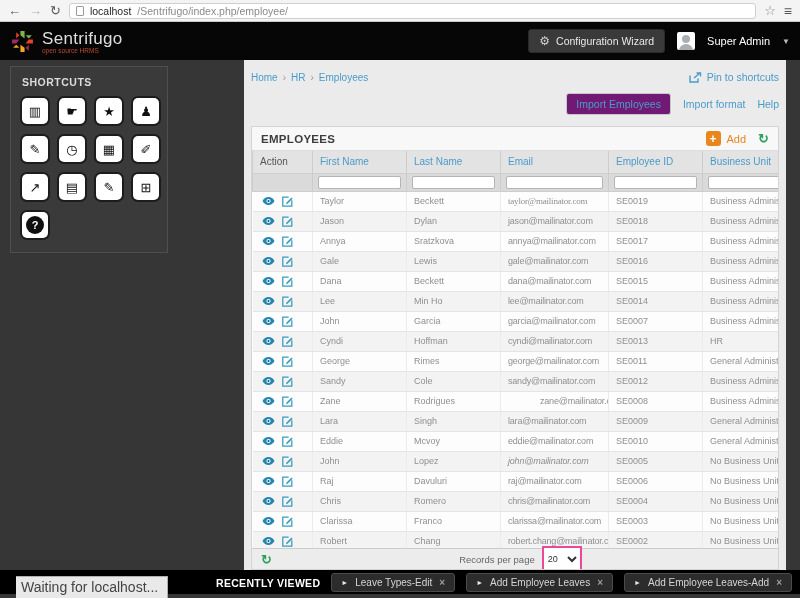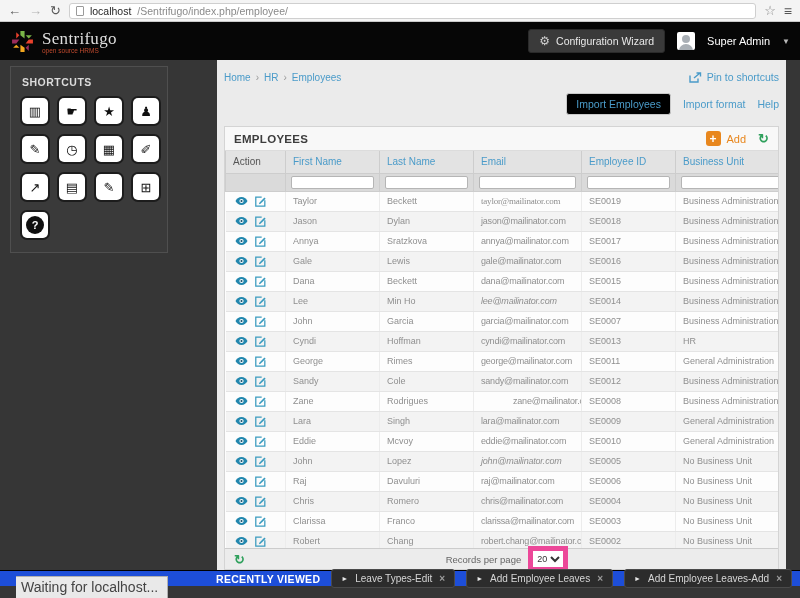"Sentrifugo" .logo-text .t { font-family: Liberation Serif, serif -> none }
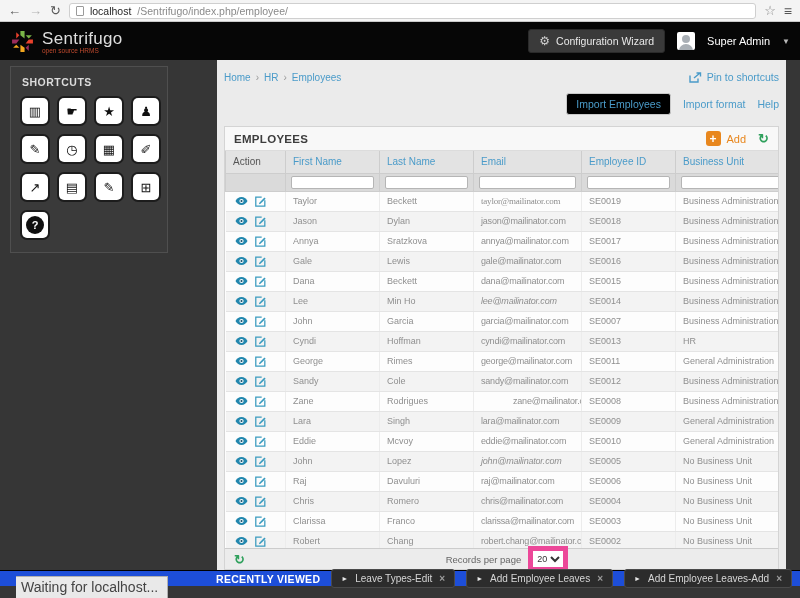"SHORTCUTS" .sidebar { width: 217px -> 244px }
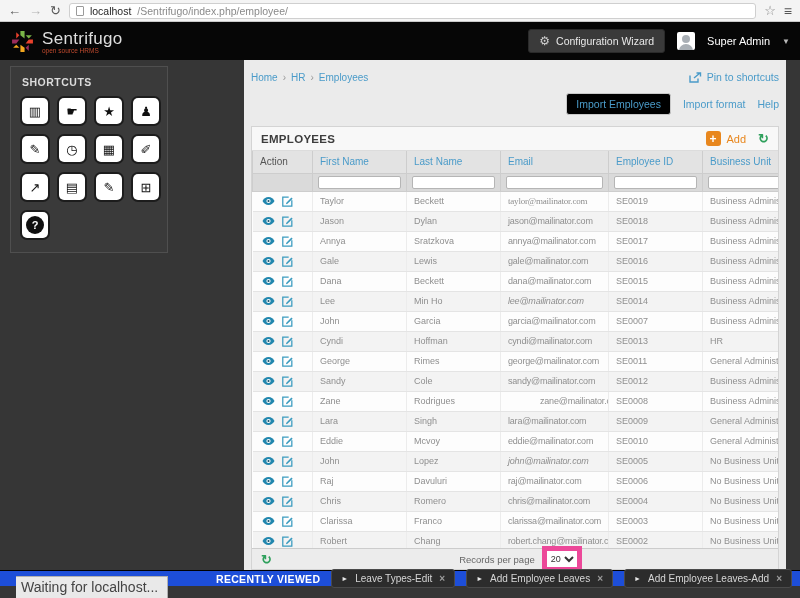"Import Employees" .btn-import { background: #000000 -> #701a75 }
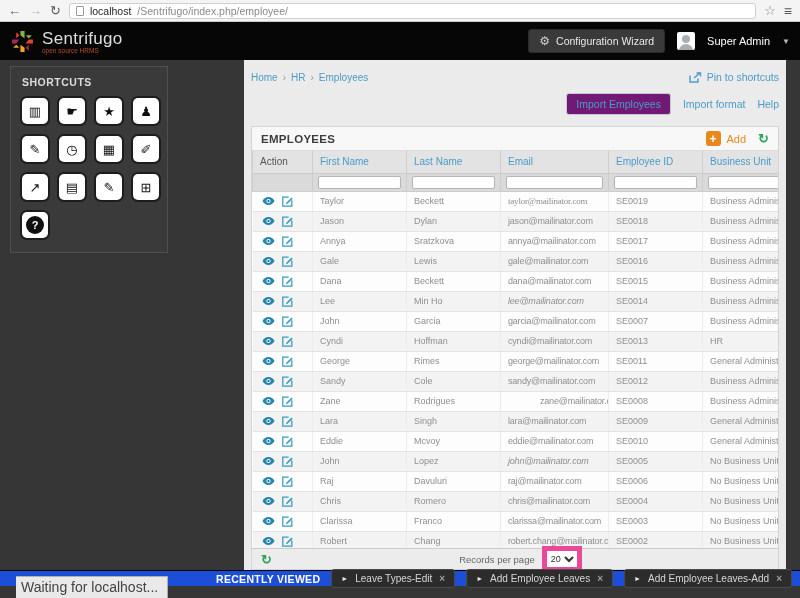"lee@mailinator.com" td { font-style: italic -> none }
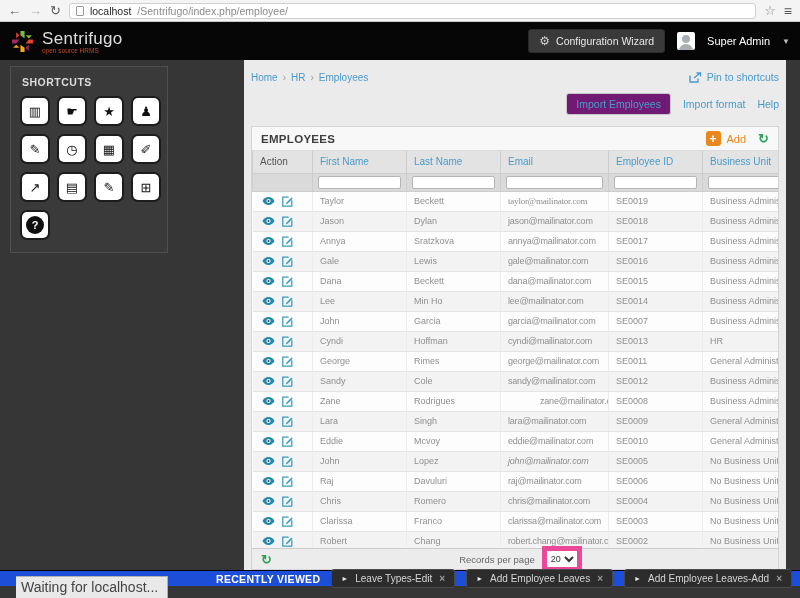"20" .rpp-select { border: 5px solid #ec4899 -> 2px solid #ec4899 }
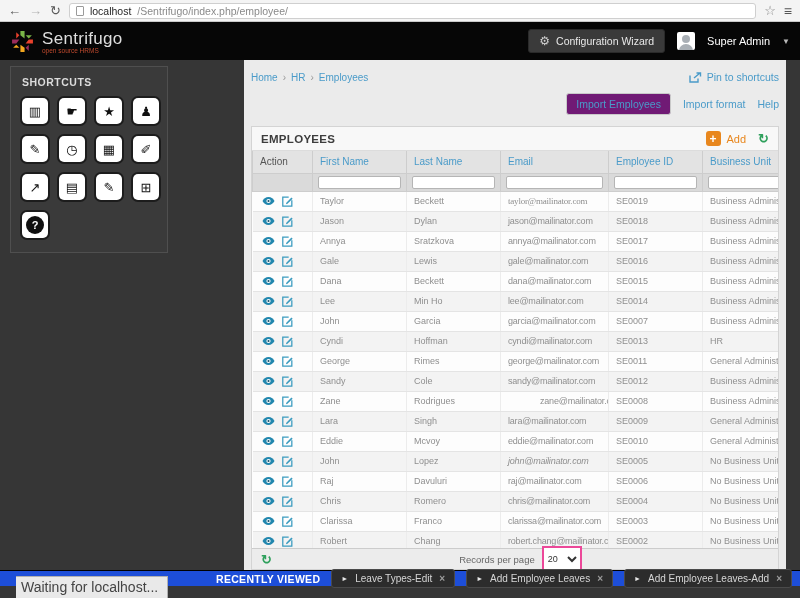"RECENTLY VIEWED" .bottom-bar { background: #1d4ed8 -> #000000; height: 16px -> 24px }
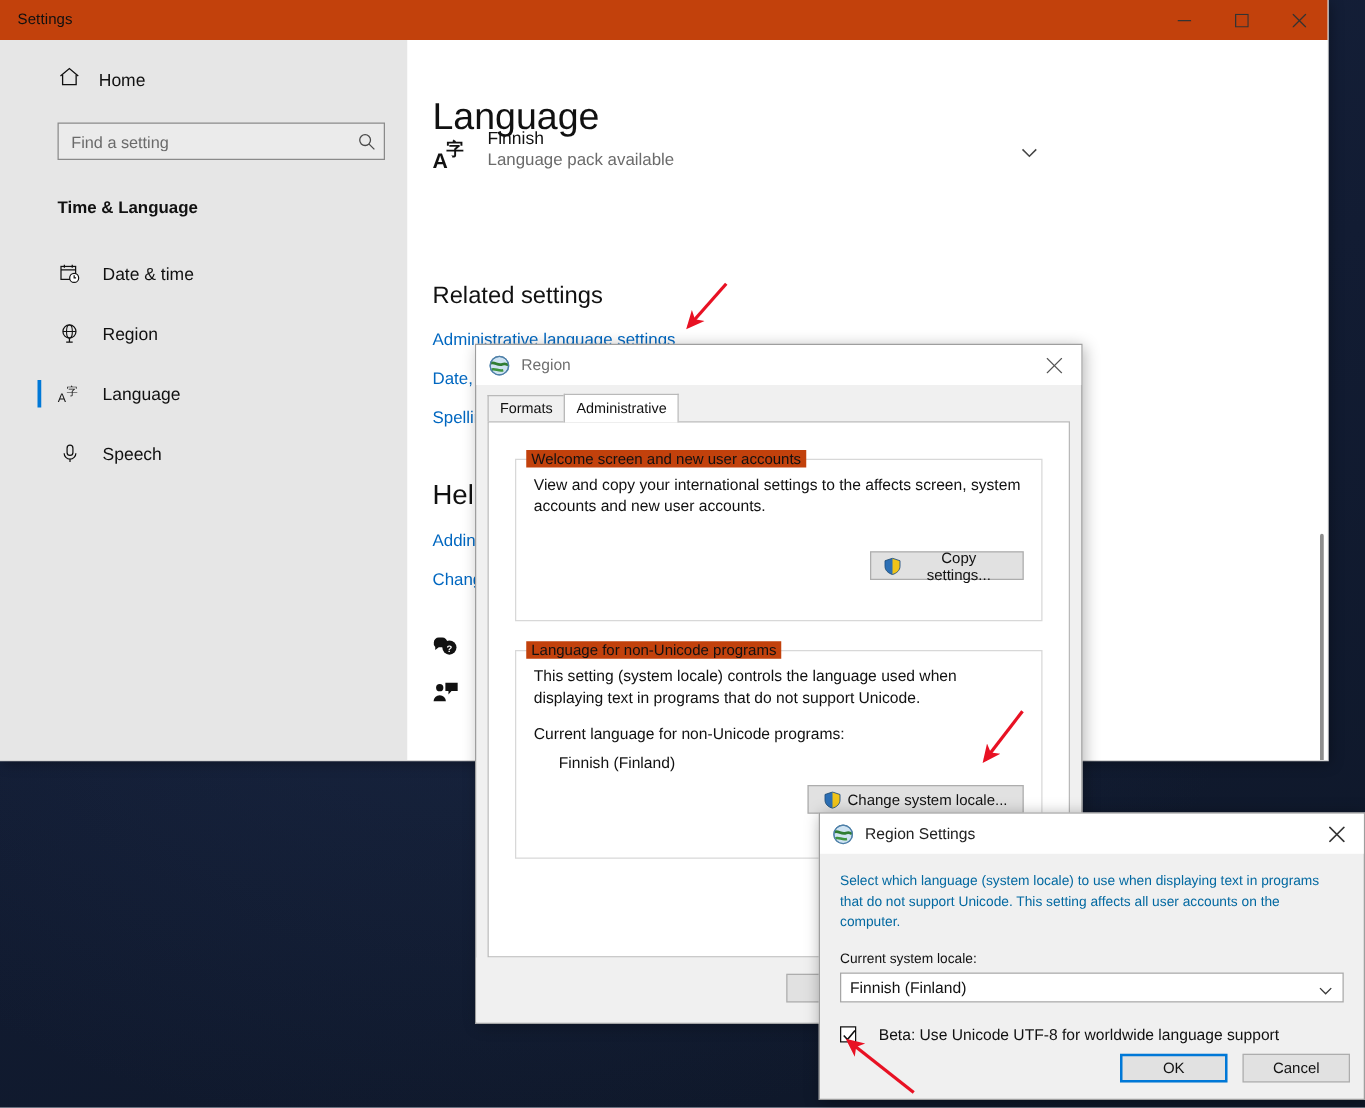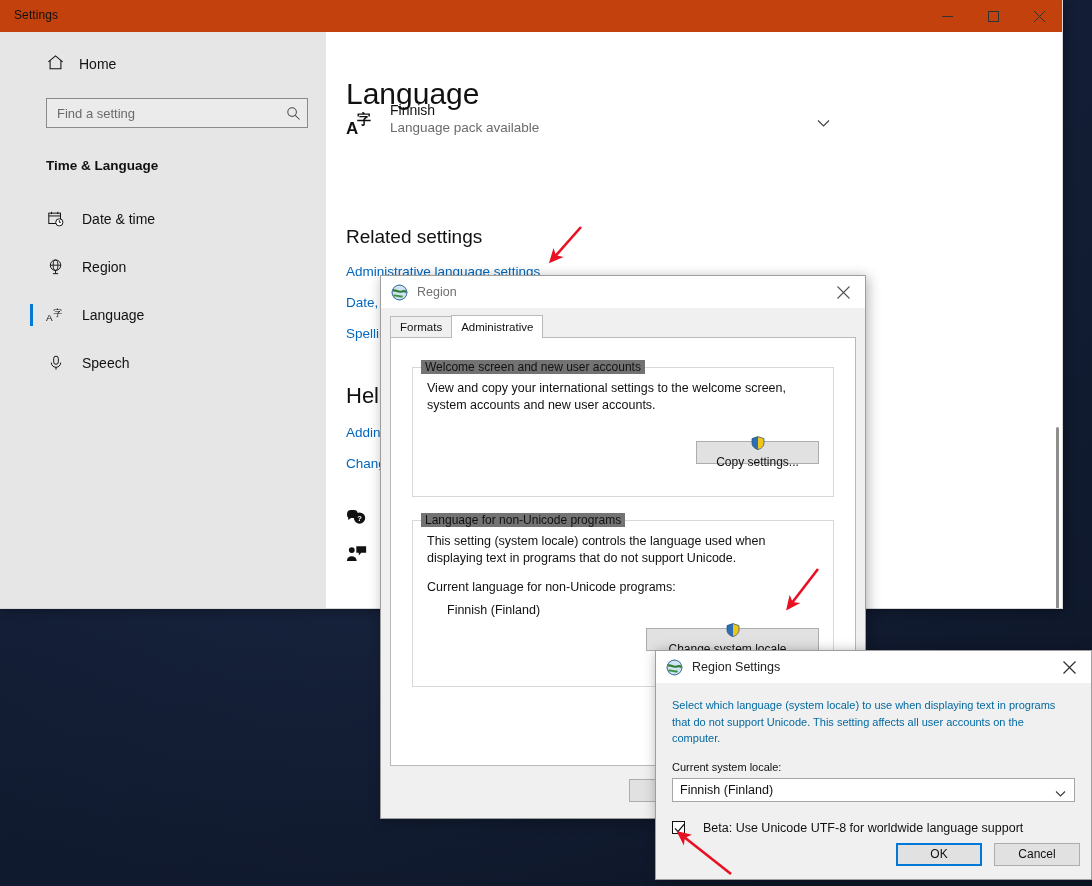"Welcome screen and new user" .groupbox > .gb-title { background: #737373 -> #c2410c }
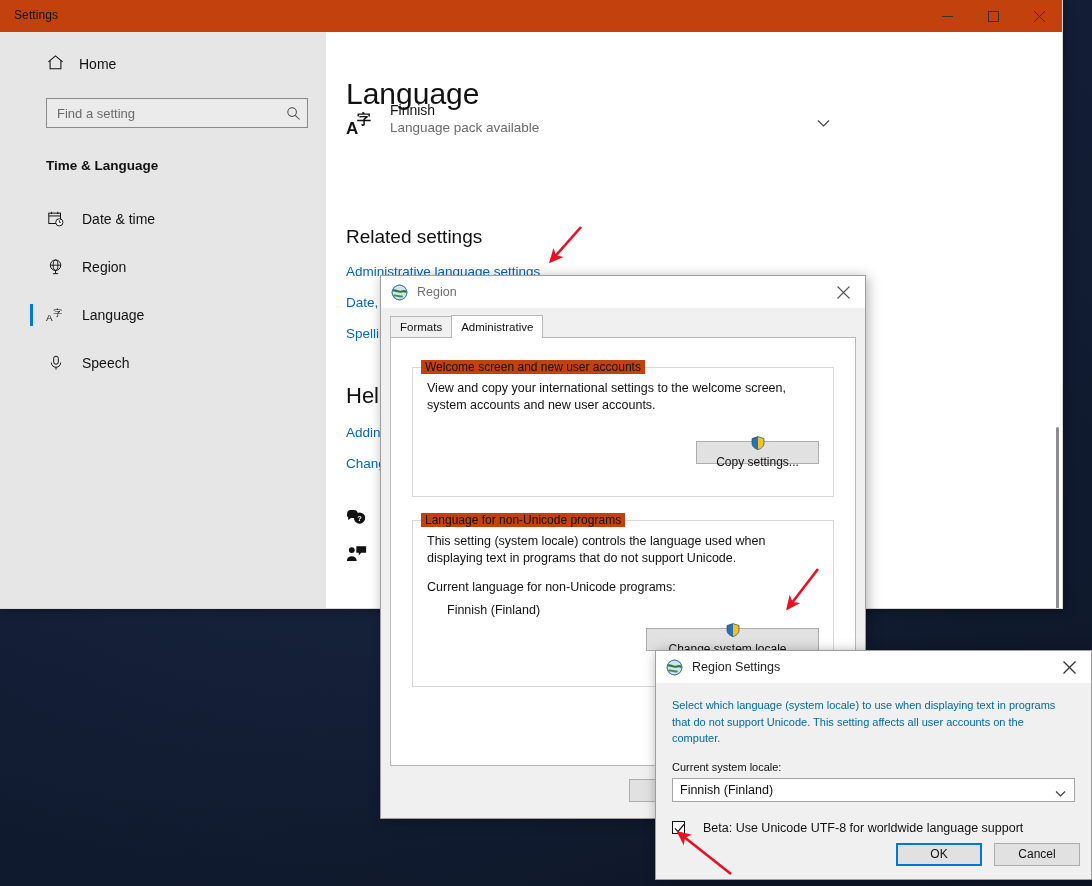"View and copy your international" div.gb-text { text: welcome -> affects }
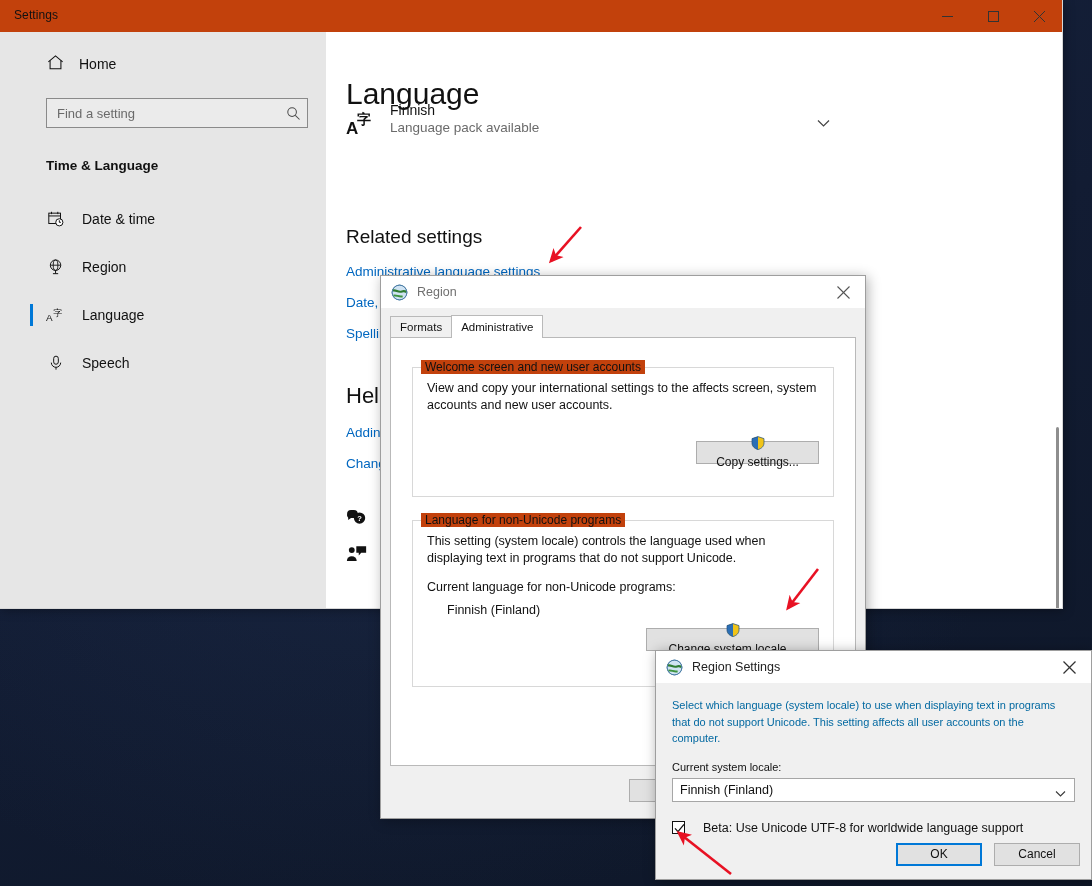"Copy settings..." .winbtn { flex-direction: column -> none }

....

● Problem to solve
Would you please print only the lines running from the one with "width: 217px ->" to the final line of the entries above, exactly as written and without pictures?

● Response to the task
"SHORTCUTS" .sidebar { width: 217px -> 244px }
"Import Employees" .btn-import { background: #000000 -> #701a75 }
"lee@mailinator.com" td { font-style: italic -> none }
"20" .rpp-select { border: 5px solid #ec4899 -> 2px solid #ec4899 }
"RECENTLY VIEWED" .bottom-bar { background: #1d4ed8 -> #000000; height: 16px -> 24px }
"Welcome screen and new user" .groupbox > .gb-title { background: #737373 -> #c2410c }
"View and copy your international" div.gb-text { text: welcome -> affects }
"Copy settings..." .winbtn { flex-direction: column -> none }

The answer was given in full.